1. Field of the Invention
The present invention generally relates to service quality management in network communications, more particularly to a technology for providing service quality guarantees to the services of network service providers in accordance with their business strategies, and specifically to a method, a system, a program, and a readable storage medium for providing service quality guarantees to a network service.
2. Description of the Related Art
More and more new services currently appear in the packet network. Many of these new services, such as IP telephones, network teleconferences and IP televisions etc., are very sensitive to service qualities. How to effectively guarantee the service qualities of these services is a central problem encountered upon large-scale deployment of these services. Conventional technology and methods for service quality guarantee are mainly divided into the following three types:
1) Excessive setup: this method guarantees the qualities of all network services by providing network resources that are far more than necessary.
2) Multi-protocol label switch (MPLS) and quality of service (QoS): this method guarantees service quality of services having high priorities by managing/adjusting network resources based on a “hierarchical service” frame and multi-protocol label packet technology.3) Service flow limitation: this method presets an upper limit to the number of active service flows permissible on certain paths in a network, and newly arriving service flows will be denied once the number of the active service flows on these paths reaches this upper limit.
The aforementioned first type of method is most widely applied in the current networks. This is because it is simple in the setup method and no additional functional support by network devices is needed. However, its defects are obvious. As the term itself suggests, “excessive setup” means waste of network resources. What is more important is the fact that, once great changes occur in the network flow, the guarantee provided by “excessive setup” will become invalid.

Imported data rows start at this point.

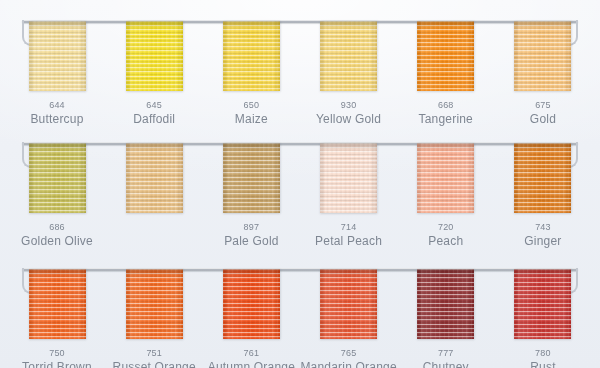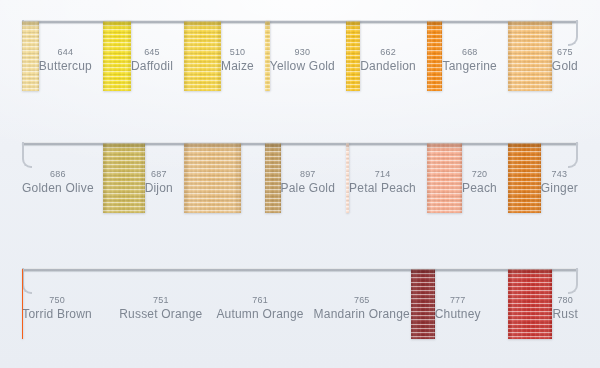--- a/index.html
+++ b/index.html
@@ -87,7 +87,7 @@
   .swatch-cell {
     width: 70px;
     display: flex;
-    flex-direction: row;
+    flex-direction: column;
     align-items: center;
   }
 

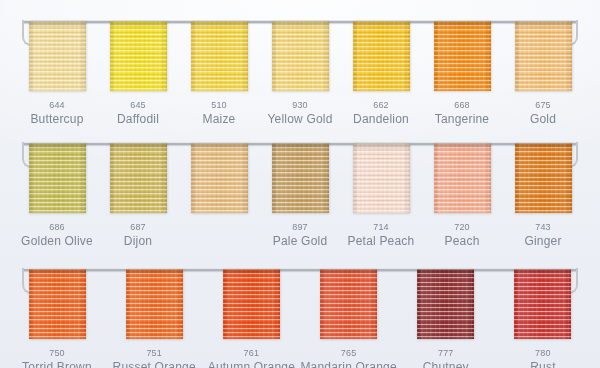--- a/index.html
+++ b/index.html
@@ -211,7 +211,7 @@
             <div class="fold"></div>
           </div>
           <div class="label">
-            <span class="code">510</span>
+            <span class="code">650</span>
             <span class="name">Maize</span>
           </div>
         </div>

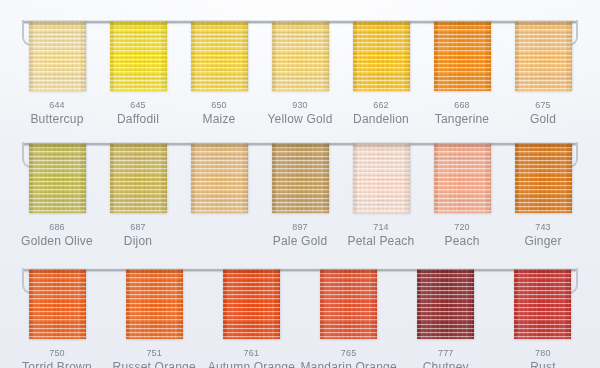--- a/index.html
+++ b/index.html
@@ -229,18 +229,6 @@
         </div>
         <div class="swatch-cell">
           <div class="ribbon">
-            <div class="base" style="background: rgb(251, 197, 31);"></div>
-            <div class="ribs"></div>
-            <div class="weave"></div>
-            <div class="fold"></div>
-          </div>
-          <div class="label">
-            <span class="code">662</span>
-            <span class="name">Dandelion</span>
-          </div>
-        </div>
-        <div class="swatch-cell">
-          <div class="ribbon">
             <div class="base" style="background: rgb(249, 138, 16);"></div>
             <div class="ribs"></div>
             <div class="weave"></div>

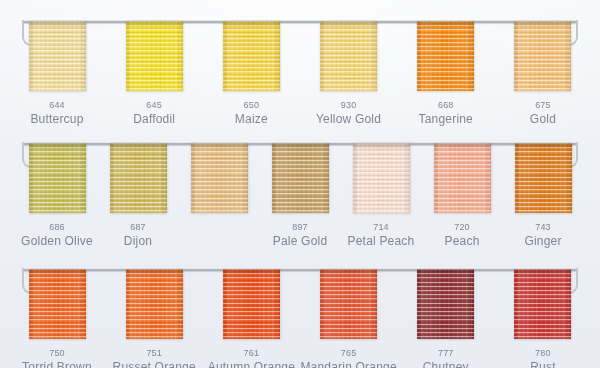--- a/index.html
+++ b/index.html
@@ -273,18 +273,6 @@
         </div>
         <div class="swatch-cell">
           <div class="ribbon">
-            <div class="base" style="background: rgb(207, 185, 87);"></div>
-            <div class="ribs"></div>
-            <div class="weave"></div>
-            <div class="fold"></div>
-          </div>
-          <div class="label">
-            <span class="code">687</span>
-            <span class="name">Dijon</span>
-          </div>
-        </div>
-        <div class="swatch-cell">
-          <div class="ribbon">
             <div class="base" style="background: rgb(232, 189, 125);"></div>
             <div class="ribs"></div>
             <div class="weave"></div>

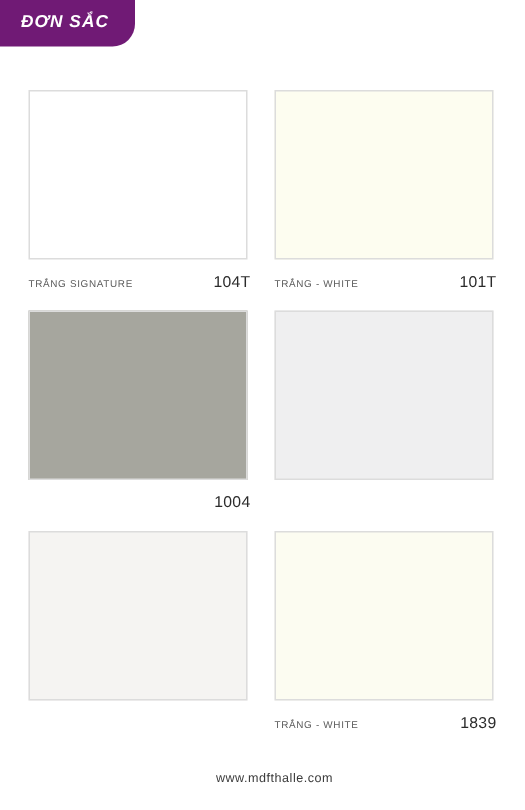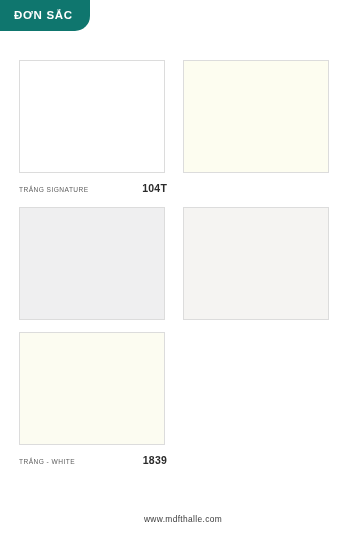--- a/index.html
+++ b/index.html
@@ -25,7 +25,7 @@
     display: inline-flex;
     align-items: center;
     justify-content: center;
-    background: #0f766e;
+    background: #701a75;
     color: #ffffff;
     height: 31px;
     padding: 0 17px 0 14px;
@@ -35,6 +35,7 @@
     letter-spacing: 0.7px;
     line-height: 1;
     white-space: nowrap;
+    font-style: italic;
   }
 
   

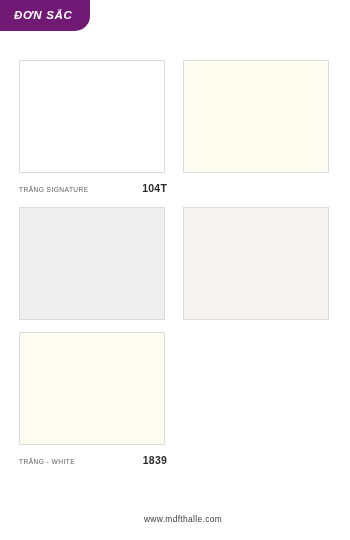--- a/index.html
+++ b/index.html
@@ -74,7 +74,7 @@
   }
   .ccode {
     font-size: 10.5px;
-    font-weight: bold;
+    font-weight: normal;
     color: #2B2B2B;
     letter-spacing: 0.2px;
     white-space: nowrap;

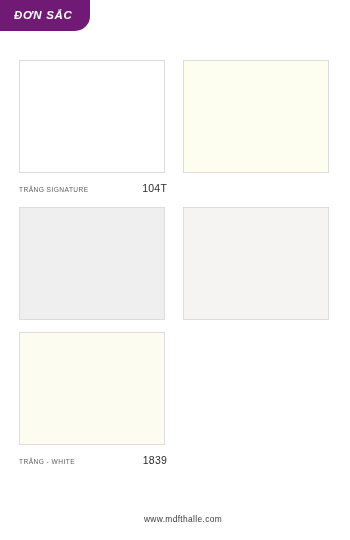--- a/index.html
+++ b/index.html
@@ -113,6 +113,10 @@
     </div>
     <div class="cell">
       <div class="chip" style="background: rgb(253, 253, 240); border-color: rgb(220, 220, 220);"></div>
+      <div class="caption">
+        <span class="cname">TRẮNG - WHITE</span>
+        <span class="ccode">101T</span>
+      </div>
     </div>
     <div class="cell">
       <div class="chip" style="background: rgb(239, 239, 240); border-color: rgb(220, 220, 220);"></div>

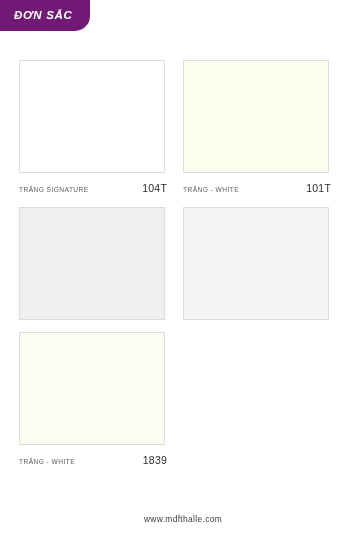--- a/index.html
+++ b/index.html
@@ -119,6 +119,13 @@
       </div>
     </div>
     <div class="cell">
+      <div class="chip" style="background: rgb(166, 166, 158); border-color: rgb(220, 220, 220);"></div>
+      <div class="caption">
+        <span class="cname"></span>
+        <span class="ccode">1004</span>
+      </div>
+    </div>
+    <div class="cell">
       <div class="chip" style="background: rgb(239, 239, 240); border-color: rgb(220, 220, 220);"></div>
     </div>
     <div class="cell">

The aforementioned second type of method is a hot spot of the current research. However, large scale application of this method requires that all network nodes support the functions of MPLS and QoS, and calls for excellent interoperability in these functions. This is impossible to achieve for most current networks.
The aforementioned third type of method demands a great deal of meticulous manual setup, and requires that all service requests be processed by the controlling devices thereof. This makes it impossible for this type of method to be applied in a large scale in the networks.
At the same time, the aforementioned three types of methods share a common defect. It is that network service providers cannot manage or control the guarantees of the service qualities in accordance with their individual operational strategies. To the network service providers, operational strategies are precisely the key for them to subdivide the market and enhance competitiveness.
In the conventional art, technologies relating to the service quality management of network communications generally include measurement technology, monitor technology, and control technology, of which the existing measurement technology merely measures the average network performance within a given time period or measures the network performance before a service flow starts. Such measurement technology cannot measure the quality of the network service in real time.
In the course of monitoring service quality, how to determine the bottom line of service quality and hence determine the degradation and recovery of service quality is one of the most important aspects. In the existing monitor technology, the bottom line of service quality is usually determined by either one of the following two modes: historical service quality, and 2) invariant parameter value. In the first mode, variations (changes) of service quality are restricted within historical variations (changes), and degradation is considered to have occurred once the variations (changes) exceed the historical variations (changes). However, service quality may still actually be good even where the variations exceed the historical variations. In the actual networks, since service quality changes frequently, the “excessive control” engendered by this mode not only greatly increases additional control load but at the same time affects the throughput of the network. Meanwhile, the second mode determines degradation to have occurred only when the service quality is worse than a predetermined parameter value. This mode neglects the fact that service qualities of the same network might be different between service node pairs or at different time periods of the same pair of nodes. For example, although it may be normal to increase the delay by 10 ms for a pair of nodes whose service delay is usually 50 ms to 60 ms, the same variation may be a sign of severe service quality degradation for a pair of nodes whose service delay is usually 5 ms to 10 ms. Therefore, since such a mode with a predetermined parameter value neglects the differences in regionality and timeliness of network service quality, it may be referred to as a “post-reaction” system, in other words, it alerts degradation only after the service quality has severely degraded, thus guarantee of service quality cannot be achieved.
In the conventional control technology, since a quality management (QM) server has to actively measure service quality and analyze the variations of the service quality in order to determine as how to adjust the control policy, the load of the QM server becomes aggravated and the adjustment efficiency of the control policy decreases.
The conventional system, apparatus, and method for controlling the quality of network communications are disclosed, for example, in European Patent Application 00114780.0.